Tentu saja liberalisme juga banyak mendatangkan manfaat bagi umat manusia. Misalnya, progresivitas, kemajuan peradaban, perdamaian, demokrasi, runtuhnya totalitarianisme, dan sebagainya. Tetapi paradoks liberalisme yang terjadi di dunia nyata tidak bisa kita abaikan begitu saja.

Apa yang salah dalam liberalisme yang banyak orang anut itu? Kenapa banyak contoh justru menunjukkan bahwa liberalisme membunuh kebebasannya sendiri?

Liberalisme Isaiah Berlin

Isaiah Berlin adalah salah satu pemikir besar abad 20. Ia berusaha mencari akar persoalan dalam liberalisme, sembari mengemukakan bagaimana mengonseptualisasikan dan mengoperasikan paham yang bisa bunuh diri ini.

Kendati ada persoalan, bukan berarti liberalisme (kebebasan) tidak bisa terdefinisikan atau harus kita biarkan liar dan menjadi instrumen politik-ekonomi siapa saja yang berkepentingan. Isaiah Berlin adalah salah satu tokoh yang berusaha memperkenalkan konsep liberalisme secara genuine.

Kegelisahan Berlin berawal dari kenyataan sejarah, bagaimana liberalisme melahirkan fasisme, komunisme, politik identitas, dan Nazisme. Suatu ketika, Berlin menulis sejarah pemikiran Karl Marx, Karl Marx: His Life and Environment (Berlin: 1963).

Sebetulnya, Marx bagi Berlin tidak begitu menarik, karena dari awal ia menentang ide totalitariannya. Berlin terpukau ketika menemukan bahwa ide totalitarian Marx ternyata berangkat dari tradisi pemikiran liberal Pencerahan, terutama dari filsafat Pencerahan Prancis pada abad ke-18.

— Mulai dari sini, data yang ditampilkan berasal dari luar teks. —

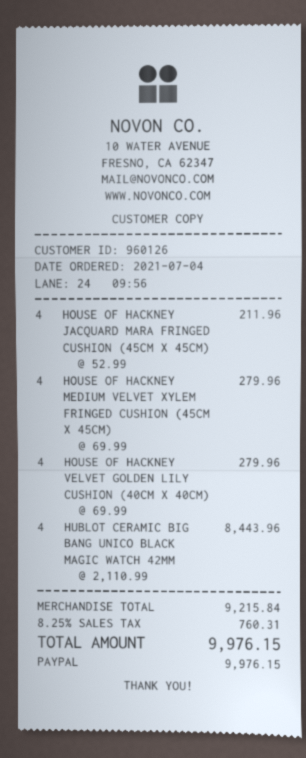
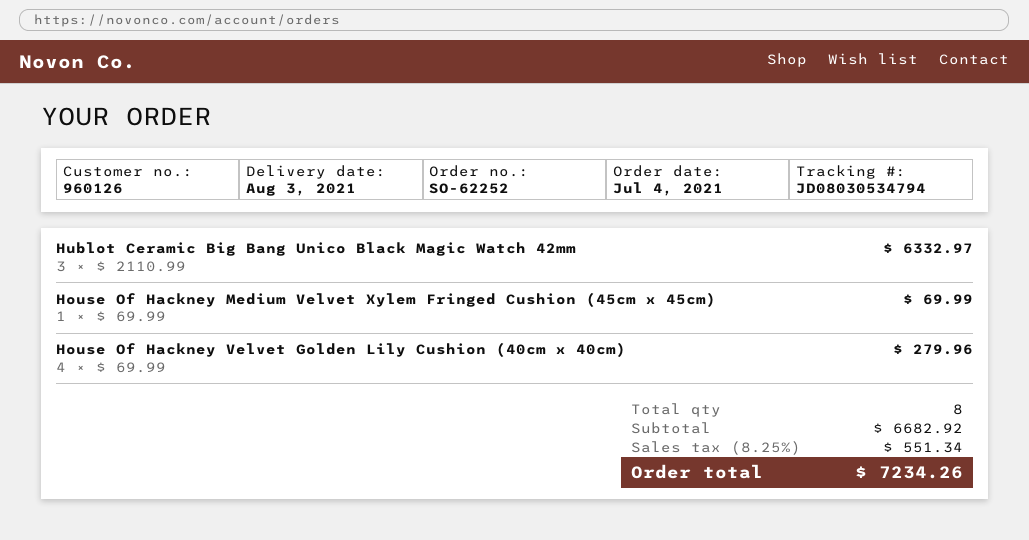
HOUSE OF HACKNEY JACQUARD MARA FRINGED CUSHION (45CM X 45CM): 4 x 52.99 = 211.96 -> none
HOUSE OF HACKNEY MEDIUM VELVET XYLEM FRINGED CUSHION (45CM X 45CM): 4 x 69.99 = 279.96 -> 1 x 69.99 = 69.99
HUBLOT CERAMIC BIG BANG UNICO BLACK MAGIC WATCH 42MM: 4 x 2110.99 = 8443.96 -> 3 x 2110.99 = 6332.97
subtotal: 9215.84 -> 6682.92
tax: 8.25% = 760.31 -> 8.25% = 551.34
total: 9976.15 -> 7234.26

Para pendahulu Marx itu adalah orang-orang yang membuka mata dunia dengan pembebasan dari kegelapan, yakni perlawanan terhadap dogmatisme, tradisionalisme, agama, takhayul, kebodohan, dan ketertindasan (Berlin: 2001). Dobrakan para filsuf Pencerahan Berlin akui sebagai prestasi yang sungguh luar biasa, tetapi menimbulkan pertanyaan besar ketika ide Pencerahan bermuara pada totalitarianisme.

Pertanyaan besar tentang muara totaliter Pencerahan inilah yang ingin Isaiah Berlin pecahkan. Bukan berarti Berlin keluar dan menolak sepenuhnya ide Pencerahan, melainkan dia menjadi pengikut yang tidak penurut (Ahmad Sahal: 2004).

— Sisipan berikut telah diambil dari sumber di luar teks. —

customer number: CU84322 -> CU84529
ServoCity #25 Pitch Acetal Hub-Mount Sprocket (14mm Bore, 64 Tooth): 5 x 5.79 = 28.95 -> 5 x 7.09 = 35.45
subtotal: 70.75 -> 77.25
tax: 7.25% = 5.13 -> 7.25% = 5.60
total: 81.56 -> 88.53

Isaiah Berlin menyimpulkan, inti kisruh Pencerahan adalah klaim universalisme yang ia emban. Pencerahan, betapa pun memperjuangkan pengejawantahan diri individu melalui rasionalisme, tetapi ia mengklaim absolutisme dan universalisme rasio atau kemampuan manusia.

Menyandarkan segala kebenaran kepada rasionalitas secara langsung telah melakukan klaim kebenaran absolut, sesuatu yang sebetulnya ditolak oleh Pencerahan itu sendiri, melalui perlawanannya terhadap klaim kebenaran absolut metafisika, agama, tradisionalisme, dan sebagainya. Dengan demikian, Rasionalisme Pencerahan adalah bentuk baru dari monisme.